Data:
BEGIN
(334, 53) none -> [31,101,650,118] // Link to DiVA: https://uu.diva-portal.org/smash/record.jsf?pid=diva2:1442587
END
BEGIN
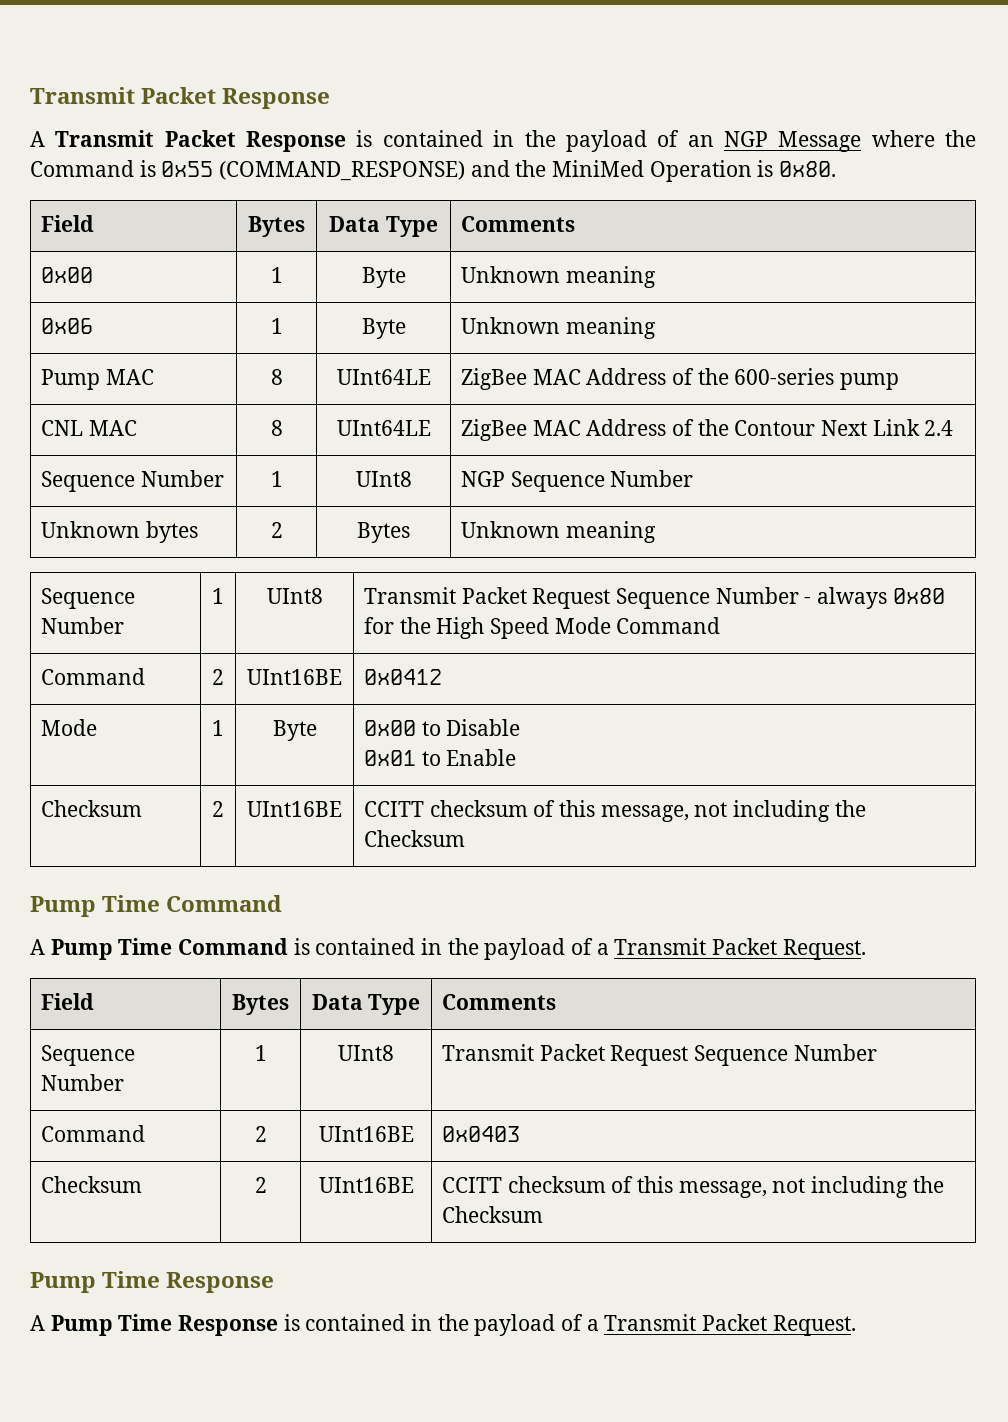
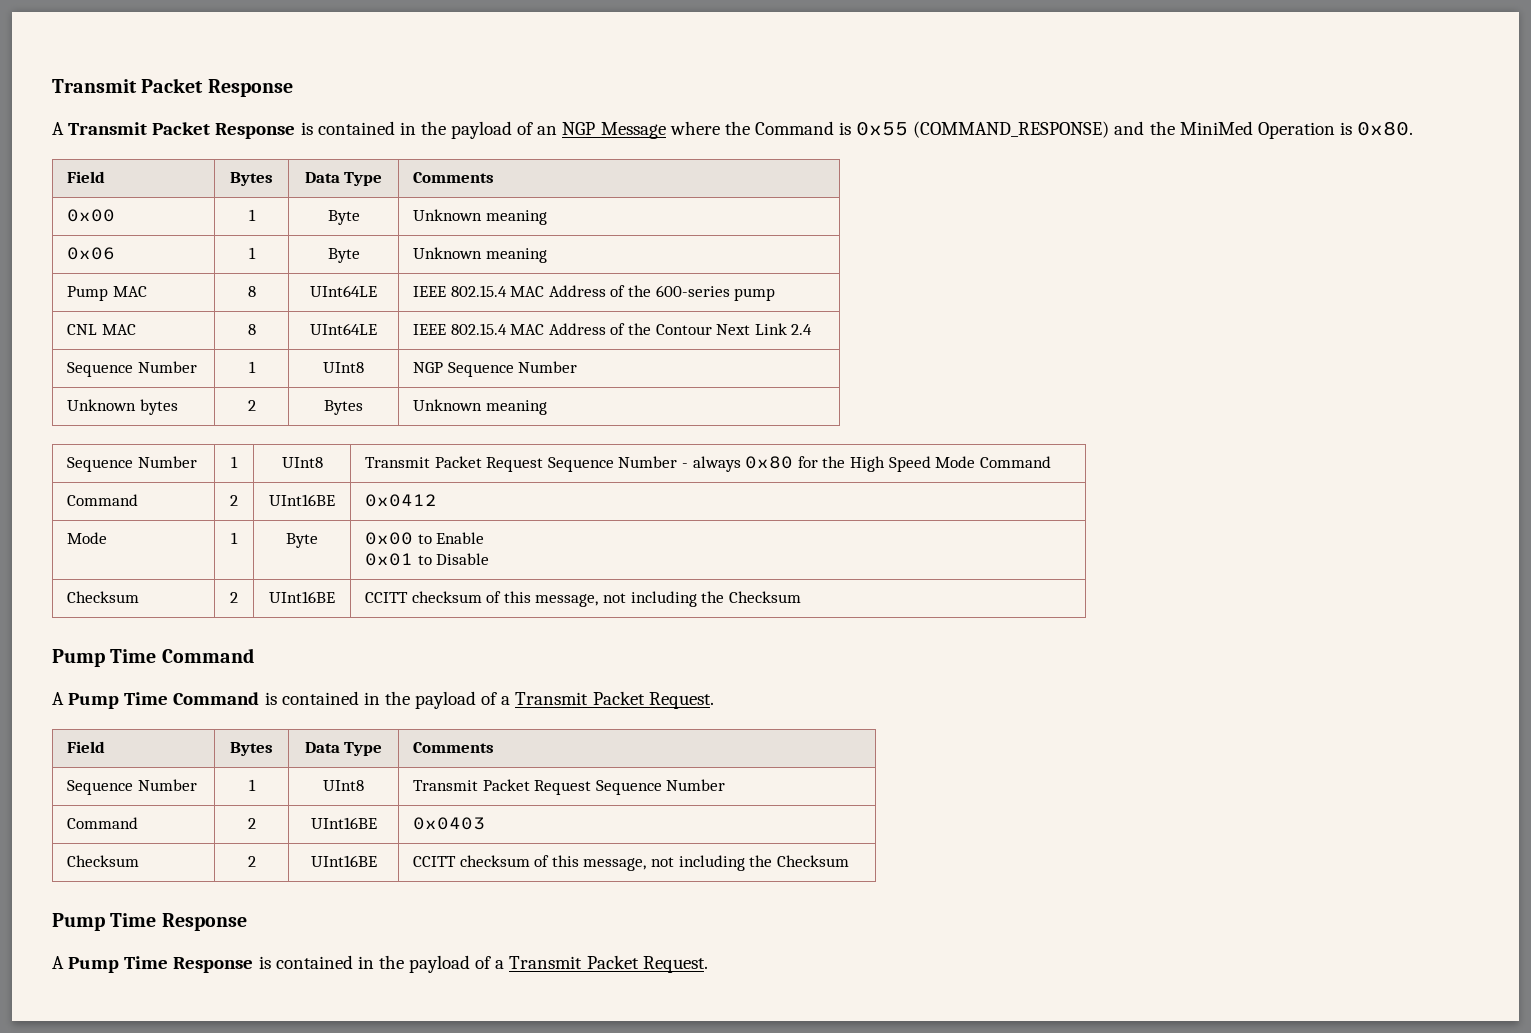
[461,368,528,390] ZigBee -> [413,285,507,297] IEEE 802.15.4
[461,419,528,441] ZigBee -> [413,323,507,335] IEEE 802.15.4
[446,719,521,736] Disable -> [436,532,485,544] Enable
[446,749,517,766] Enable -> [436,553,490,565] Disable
END
Each line above that carries the string "Enable" has to be returned.

[446,719,521,736] Disable -> [436,532,485,544] Enable
[446,749,517,766] Enable -> [436,553,490,565] Disable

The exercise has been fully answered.